The
SAM-FS/QFS software provides two separate values: archiving and file system
performance. In this section we will focus on those aspects of file system
performance relevant to file system configuration.
Why you need to know about
performance
The QFS file system is used when data must be read and
written very rapidly. It is fundamentally more efficient than a UFS file
system, and it is also highly configurable; it can provide extremely high
performance when correctly configured. The converse is also true. If the QFS
file system is improperly configured, it can waste an enormous amount of disk
space or it can provide mediocre write performance. Setting up the QFS file
system for best performance is largely the task of the system architect, and
much of this discussion is therefore aimed at Sun, Oracle and other architects
who implement solutions including QFS.
Those
of you who manage and administer production systems on which QFS is implemented
must also understand QFS performance. You will be providing the information the
architect needs to produce a solution. That solution will be only as good as
the information on which it is based.
You may be handling the system shakedown, and will need to understand
the results. You will be monitoring the system for problems after it goes into
production, so you will need to know how the QFS file system should work so you
can tell if it isn’t performing optimally. You will be managing changes in the
use of the system including the creation of new file systems. If you do not
understand the QFS file system and what affects its performance, you cannot do
these tasks well.
Understanding
the performance of any file system requires:1)

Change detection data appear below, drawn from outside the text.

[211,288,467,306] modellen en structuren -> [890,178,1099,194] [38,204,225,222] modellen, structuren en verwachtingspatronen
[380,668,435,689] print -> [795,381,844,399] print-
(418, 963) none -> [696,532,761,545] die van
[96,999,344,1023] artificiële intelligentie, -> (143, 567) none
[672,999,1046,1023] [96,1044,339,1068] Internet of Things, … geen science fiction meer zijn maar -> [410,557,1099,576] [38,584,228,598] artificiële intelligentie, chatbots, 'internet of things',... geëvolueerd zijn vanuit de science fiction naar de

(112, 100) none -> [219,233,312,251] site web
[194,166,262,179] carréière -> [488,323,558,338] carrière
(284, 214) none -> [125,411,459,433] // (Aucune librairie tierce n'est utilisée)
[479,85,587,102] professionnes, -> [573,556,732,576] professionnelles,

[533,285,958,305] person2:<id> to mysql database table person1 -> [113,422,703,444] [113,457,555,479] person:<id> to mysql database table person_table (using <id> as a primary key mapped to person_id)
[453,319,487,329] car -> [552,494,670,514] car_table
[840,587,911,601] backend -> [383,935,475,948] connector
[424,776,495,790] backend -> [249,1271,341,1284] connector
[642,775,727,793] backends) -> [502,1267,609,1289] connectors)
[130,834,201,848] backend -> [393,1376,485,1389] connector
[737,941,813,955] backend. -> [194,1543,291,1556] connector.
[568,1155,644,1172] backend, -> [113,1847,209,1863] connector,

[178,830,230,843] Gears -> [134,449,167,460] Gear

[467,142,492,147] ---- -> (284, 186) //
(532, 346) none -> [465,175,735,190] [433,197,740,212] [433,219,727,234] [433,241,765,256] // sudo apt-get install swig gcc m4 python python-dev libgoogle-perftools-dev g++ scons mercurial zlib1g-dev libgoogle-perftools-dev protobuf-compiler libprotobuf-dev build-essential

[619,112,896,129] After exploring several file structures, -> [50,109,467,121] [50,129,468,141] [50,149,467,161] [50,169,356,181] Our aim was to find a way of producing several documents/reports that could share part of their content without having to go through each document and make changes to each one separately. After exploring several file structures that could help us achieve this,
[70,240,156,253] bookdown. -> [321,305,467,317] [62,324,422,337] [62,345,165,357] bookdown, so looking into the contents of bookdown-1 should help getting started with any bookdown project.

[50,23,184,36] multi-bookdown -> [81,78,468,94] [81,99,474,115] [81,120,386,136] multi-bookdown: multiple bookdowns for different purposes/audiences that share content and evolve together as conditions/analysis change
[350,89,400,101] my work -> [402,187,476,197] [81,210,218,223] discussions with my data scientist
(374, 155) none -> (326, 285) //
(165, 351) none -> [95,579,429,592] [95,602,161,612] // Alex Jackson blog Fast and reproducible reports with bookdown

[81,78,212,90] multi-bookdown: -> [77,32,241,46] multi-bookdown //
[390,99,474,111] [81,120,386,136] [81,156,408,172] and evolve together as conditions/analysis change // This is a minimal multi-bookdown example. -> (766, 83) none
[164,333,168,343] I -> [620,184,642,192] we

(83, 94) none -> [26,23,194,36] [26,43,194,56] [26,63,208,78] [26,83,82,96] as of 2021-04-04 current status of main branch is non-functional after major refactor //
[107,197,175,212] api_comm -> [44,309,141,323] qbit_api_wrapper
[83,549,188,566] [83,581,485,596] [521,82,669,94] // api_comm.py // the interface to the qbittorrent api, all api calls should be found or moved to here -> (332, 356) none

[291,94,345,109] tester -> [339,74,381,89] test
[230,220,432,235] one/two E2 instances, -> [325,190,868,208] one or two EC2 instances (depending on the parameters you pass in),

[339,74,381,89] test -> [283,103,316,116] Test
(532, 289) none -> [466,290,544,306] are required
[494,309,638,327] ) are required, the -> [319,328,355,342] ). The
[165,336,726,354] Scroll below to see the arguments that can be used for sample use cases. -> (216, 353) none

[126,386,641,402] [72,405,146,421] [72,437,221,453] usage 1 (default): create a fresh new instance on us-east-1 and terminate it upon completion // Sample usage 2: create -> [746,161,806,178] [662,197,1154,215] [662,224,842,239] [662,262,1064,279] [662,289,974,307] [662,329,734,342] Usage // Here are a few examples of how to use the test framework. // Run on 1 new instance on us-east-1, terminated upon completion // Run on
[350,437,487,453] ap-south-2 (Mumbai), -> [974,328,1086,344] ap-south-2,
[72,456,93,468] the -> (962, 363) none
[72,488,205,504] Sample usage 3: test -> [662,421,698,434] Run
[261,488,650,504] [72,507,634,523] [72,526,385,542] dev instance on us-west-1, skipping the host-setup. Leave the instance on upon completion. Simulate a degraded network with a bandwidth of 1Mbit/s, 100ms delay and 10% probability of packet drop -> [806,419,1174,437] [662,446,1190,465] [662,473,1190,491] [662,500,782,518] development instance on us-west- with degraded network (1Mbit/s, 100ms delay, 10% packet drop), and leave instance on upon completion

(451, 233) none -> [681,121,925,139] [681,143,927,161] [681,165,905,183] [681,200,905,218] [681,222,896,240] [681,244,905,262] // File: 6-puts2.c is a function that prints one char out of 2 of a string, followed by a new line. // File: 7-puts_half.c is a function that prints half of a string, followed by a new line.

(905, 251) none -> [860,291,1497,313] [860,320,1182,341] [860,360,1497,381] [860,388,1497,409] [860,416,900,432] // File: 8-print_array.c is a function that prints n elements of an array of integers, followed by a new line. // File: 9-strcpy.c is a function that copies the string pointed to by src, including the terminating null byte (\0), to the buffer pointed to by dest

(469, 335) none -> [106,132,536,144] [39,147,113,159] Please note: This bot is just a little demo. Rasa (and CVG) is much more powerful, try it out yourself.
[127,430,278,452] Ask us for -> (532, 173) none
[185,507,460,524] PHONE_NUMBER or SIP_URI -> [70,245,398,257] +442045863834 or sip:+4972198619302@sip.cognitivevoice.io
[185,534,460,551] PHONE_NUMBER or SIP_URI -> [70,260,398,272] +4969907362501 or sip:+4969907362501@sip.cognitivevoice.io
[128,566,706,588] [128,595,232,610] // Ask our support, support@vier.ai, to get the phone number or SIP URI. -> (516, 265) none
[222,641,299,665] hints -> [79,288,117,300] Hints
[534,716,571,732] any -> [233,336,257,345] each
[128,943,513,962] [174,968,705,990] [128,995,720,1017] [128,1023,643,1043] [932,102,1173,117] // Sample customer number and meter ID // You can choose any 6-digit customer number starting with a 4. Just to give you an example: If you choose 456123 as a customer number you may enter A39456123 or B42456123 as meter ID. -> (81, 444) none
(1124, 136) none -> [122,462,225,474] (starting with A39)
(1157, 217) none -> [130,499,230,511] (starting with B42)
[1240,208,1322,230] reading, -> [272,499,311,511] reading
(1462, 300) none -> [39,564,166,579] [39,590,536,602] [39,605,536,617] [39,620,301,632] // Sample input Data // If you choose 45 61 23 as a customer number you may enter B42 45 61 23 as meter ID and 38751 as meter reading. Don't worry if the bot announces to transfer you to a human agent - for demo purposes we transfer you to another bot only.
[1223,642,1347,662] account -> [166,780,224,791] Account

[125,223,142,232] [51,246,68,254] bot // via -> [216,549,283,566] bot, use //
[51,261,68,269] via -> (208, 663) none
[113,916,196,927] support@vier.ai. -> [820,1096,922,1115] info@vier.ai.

Knowledge of the file system metadata and of the read/write
characteristics of the file system 2) Knowledge of the intended uses of the
file system 3) Understanding how the file system characteristics interact with the intended
use of the file system. In this paper,
we will look at the file system metadata and the most basic read/write
characteristics of the file system. In the QFS paper, we will look at more
complex issues of performance tuning.
The File System
All disk-based file systems employ kernel modules that are
implemented as part of the operating system kernel. The job of a file-system
kernel module is to read from and write to the disk devices used by the file
system. These kernel modules expect specific disk layouts of data and of metadata. Metadata is commonly defined
as “data about data” and may be held in files such as directories and symbolic
links, or in control structures such as inodes and superblocks.
The Sun StorageTek SAM and QFS software includes a
file-system kernel module called samfs.
It can be viewed in the output of the command modinfo. This kernel module is able to communicate with the disk
layouts for two file systems; the basic file system (FS) and the high performance file
system (QFS). The basic file system is used in the SAM-FS configuration, and
the high-performance file system is used with the SAM-QFS and QFS
configurations. The disk layout to be placed on hardware and the type of
communication between the kernel module samfs and the disk devices is specified
in the master configuration file /etc/opt/SUNWsamfs/mcf and nowhere else.
This file contains an administrator-selected name for each file system, a
list of disk devices included in each, directives for using those disk devices,
and a specification called an equipment type identifier which indicates whether the file system
is to be set up as a QFS file system or a SAM-FS file system.
The disk-based file system used by SAM-QFS is the same as
that used by QFS. The SAM-QFS file system configuration applies the archiving
software also used in SAM-FS to a QFS file system.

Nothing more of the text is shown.